Wall-Climbing Cave Fish and Evolution?

The lack of transitional forms that Darwin predicted must be making fish-to-farrier evolutionists climb the walls, which might explain their seeing what ain't there with a newly-found cave angelfish from Thailand. It can move around on land a mite (so do some catfish), so there's speculation that this critter can give clues about the transition from fish to land animals.

Evolutionists are again using fact-free speculation to say that a fish that "walks" is evidence for evolution.

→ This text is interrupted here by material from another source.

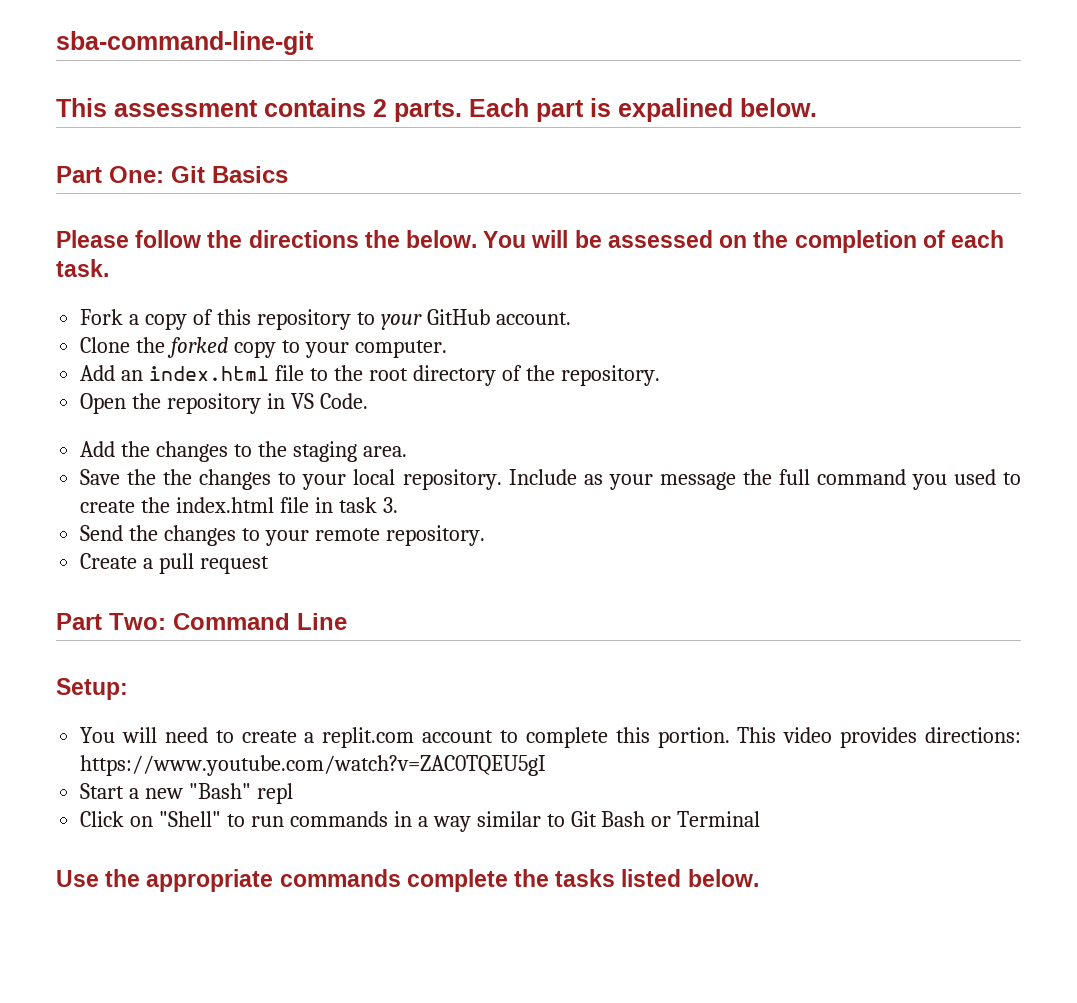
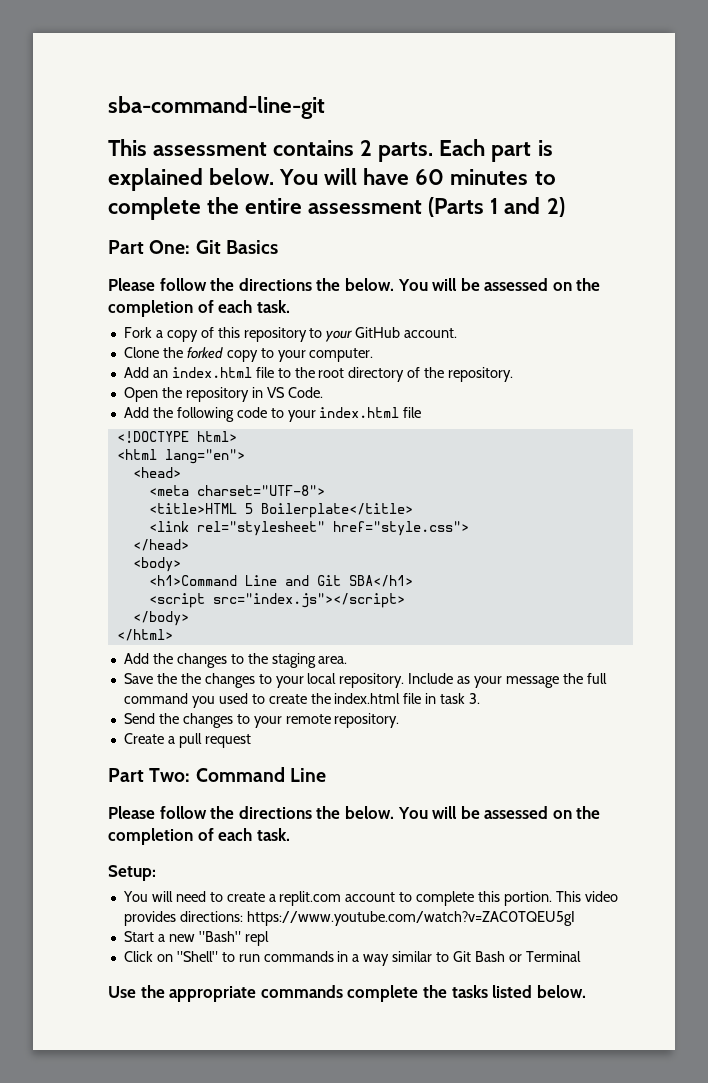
[618,98,817,122] expalined below. -> [108,168,556,191] [108,197,565,220] explained below. You will have 60 minutes to complete the entire assessment (Parts 1 and 2)
(368, 401) none -> [123,407,422,422] [116,431,237,443] [116,449,245,464] [132,467,181,478] [148,485,325,496] [148,503,413,518] [148,521,469,536] [132,539,189,551] [132,557,181,572] [148,575,413,587] [148,593,405,608] [132,611,189,626] [116,629,173,641] // Add the following code to your index.html file // <!DOCTYPE html> // <html lang="en"> // <head> // <meta charset="UTF-8"> // <title>HTML 5 Boilerplate</title> // <link rel="stylesheet" href="style.css"> // </head> // <body> // <h1>Command Line and Git SBA</h1> // <script src="index.js"></script> // </body> // </html>
(347, 621) none -> [108,806,601,819] [108,828,290,845] // Please follow the directions the below. You will be assessed on the completion of each task.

Of course, it would be mighty helpful if they didn't simply argue from their presuppositions, and if there was a shred of fossil evidence. But when scientists say something, Darwinistas run with it and proclaim it as scientific fact. Not hardly! Keep in mind the way these people think: they're opposed to admitting that life was created no matter what the evidence shows, and they also say that loss of features are evidence of upward evolution.
Scientists recently discovered another bizarre fish. This one has a pelvic girdle. Is it the missing link evolutionists have been searching for? The scientific name of this supposed "evolutionary relic" is Cryptotora thamicola. Those with a Darwinian worldview maintain Cryptotora gives us a hint of the water-to-land transition undergone by early tetrapods (four-limbed vertebrates) some "400 million years ago." One reason for this speculation is because Cryptotora has a unique style of locomotion:
Here we show that the blind cavefish Cryptotora thamicola walks and climbs waterfalls with a salamander-like diagonal-couplets lateral sequence gait and has evolved a robust pelvic girdle that shares morphological features associated with terrestrial vertebrates.